## ASSIGNMENT
Copies of all lines that contain "none" are needed; take them from the data below.

## INFORMATION SHOWN
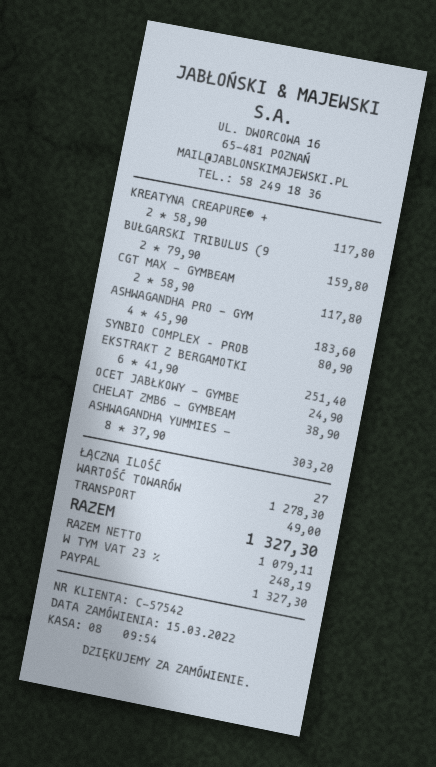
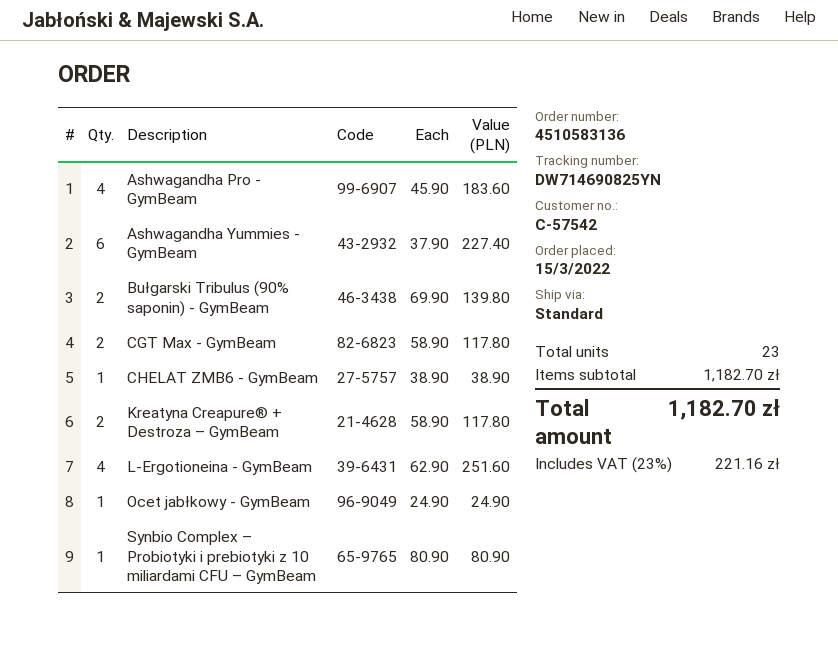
BUŁGARSKI TRIBULUS (9: 2 x 79.90 = 159.80 -> 2 x 69.90 = 139.80
EKSTRAKT Z BERGAMOTKI: 6 x 41.90 = 251.40 -> none
ASHWAGANDHA YUMMIES -: 8 x 37.90 = 303.20 -> 6 x 37.90 = 227.40
L-Ergotioneina - GymBeam: none -> 4 x 62.90 = 251.60
total quantity: 27 -> 23
subtotal: 1278.30 -> 1182.70
shipping: 49.00 -> none
tax: 23% = 248.19 -> 23% = 221.16
total: 1327.30 -> 1182.70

## RESULT OF THE TASK
EKSTRAKT Z BERGAMOTKI: 6 x 41.90 = 251.40 -> none
L-Ergotioneina - GymBeam: none -> 4 x 62.90 = 251.60
shipping: 49.00 -> none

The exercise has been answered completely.